▸ **TASK PROMPT**:
For each entry, repeat the text exactly and omit any picture it holds.

▸ **AVAILABLE RECORDS**:
Segment Open
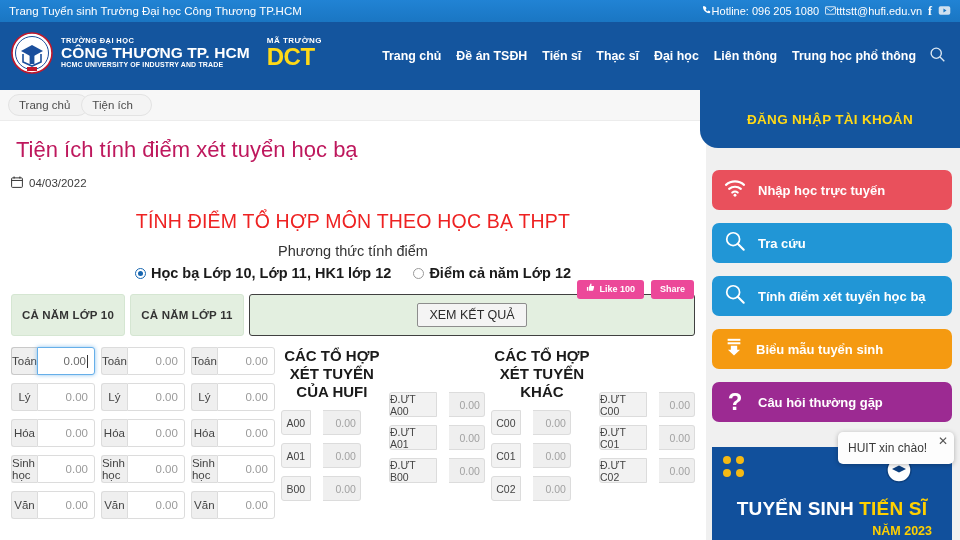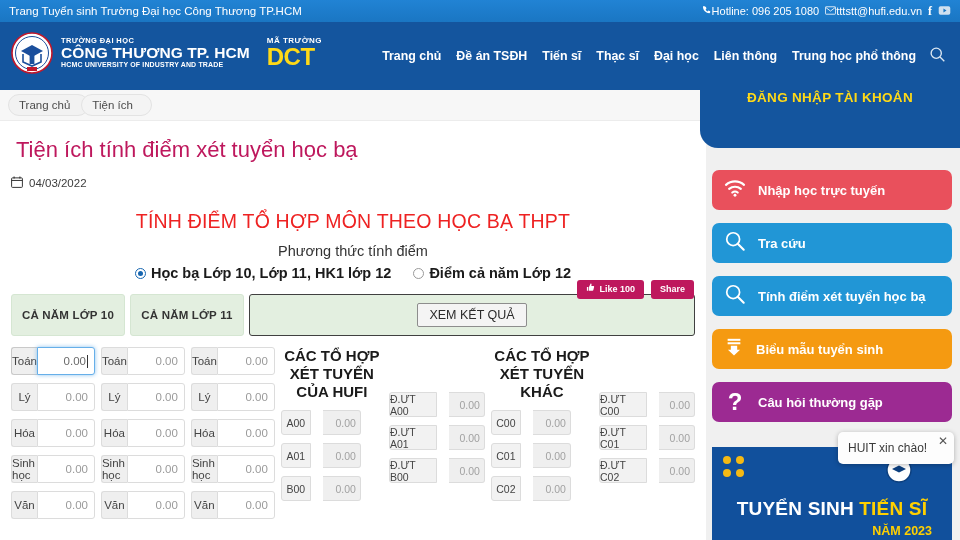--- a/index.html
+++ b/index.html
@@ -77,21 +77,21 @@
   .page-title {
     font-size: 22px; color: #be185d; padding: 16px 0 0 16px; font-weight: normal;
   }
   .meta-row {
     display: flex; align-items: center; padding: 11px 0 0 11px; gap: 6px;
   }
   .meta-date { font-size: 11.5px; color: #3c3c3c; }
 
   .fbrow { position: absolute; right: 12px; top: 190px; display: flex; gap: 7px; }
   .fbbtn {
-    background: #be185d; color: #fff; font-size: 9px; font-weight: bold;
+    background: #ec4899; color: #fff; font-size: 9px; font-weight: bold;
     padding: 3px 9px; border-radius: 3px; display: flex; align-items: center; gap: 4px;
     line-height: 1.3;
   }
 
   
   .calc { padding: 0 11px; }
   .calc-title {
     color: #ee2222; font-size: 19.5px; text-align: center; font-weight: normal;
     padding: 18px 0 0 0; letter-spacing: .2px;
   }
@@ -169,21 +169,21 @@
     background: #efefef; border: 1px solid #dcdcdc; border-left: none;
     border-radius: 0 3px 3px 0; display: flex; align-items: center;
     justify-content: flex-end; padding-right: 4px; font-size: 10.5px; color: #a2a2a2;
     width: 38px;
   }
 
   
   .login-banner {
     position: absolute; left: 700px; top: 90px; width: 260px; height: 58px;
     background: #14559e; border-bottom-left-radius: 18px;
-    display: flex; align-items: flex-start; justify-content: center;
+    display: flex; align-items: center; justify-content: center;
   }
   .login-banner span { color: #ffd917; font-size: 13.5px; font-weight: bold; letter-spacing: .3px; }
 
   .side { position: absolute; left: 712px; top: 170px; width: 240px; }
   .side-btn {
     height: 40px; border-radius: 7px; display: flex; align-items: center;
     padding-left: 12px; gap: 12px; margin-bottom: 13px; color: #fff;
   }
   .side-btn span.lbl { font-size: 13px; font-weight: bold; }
Segment Closed
▸ **TASK ANSWER**:
--- a/index.html
+++ b/index.html
@@ -77,21 +77,21 @@
   .page-title {
     font-size: 22px; color: #be185d; padding: 16px 0 0 16px; font-weight: normal;
   }
   .meta-row {
     display: flex; align-items: center; padding: 11px 0 0 11px; gap: 6px;
   }
   .meta-date { font-size: 11.5px; color: #3c3c3c; }
 
   .fbrow { position: absolute; right: 12px; top: 190px; display: flex; gap: 7px; }
   .fbbtn {
-    background: #be185d; color: #fff; font-size: 9px; font-weight: bold;
+    background: #ec4899; color: #fff; font-size: 9px; font-weight: bold;
     padding: 3px 9px; border-radius: 3px; display: flex; align-items: center; gap: 4px;
     line-height: 1.3;
   }
 
   
   .calc { padding: 0 11px; }
   .calc-title {
     color: #ee2222; font-size: 19.5px; text-align: center; font-weight: normal;
     padding: 18px 0 0 0; letter-spacing: .2px;
   }
@@ -169,21 +169,21 @@
     background: #efefef; border: 1px solid #dcdcdc; border-left: none;
     border-radius: 0 3px 3px 0; display: flex; align-items: center;
     justify-content: flex-end; padding-right: 4px; font-size: 10.5px; color: #a2a2a2;
     width: 38px;
   }
 
   
   .login-banner {
     position: absolute; left: 700px; top: 90px; width: 260px; height: 58px;
     background: #14559e; border-bottom-left-radius: 18px;
-    display: flex; align-items: flex-start; justify-content: center;
+    display: flex; align-items: center; justify-content: center;
   }
   .login-banner span { color: #ffd917; font-size: 13.5px; font-weight: bold; letter-spacing: .3px; }
 
   .side { position: absolute; left: 712px; top: 170px; width: 240px; }
   .side-btn {
     height: 40px; border-radius: 7px; display: flex; align-items: center;
     padding-left: 12px; gap: 12px; margin-bottom: 13px; color: #fff;
   }
   .side-btn span.lbl { font-size: 13px; font-weight: bold; }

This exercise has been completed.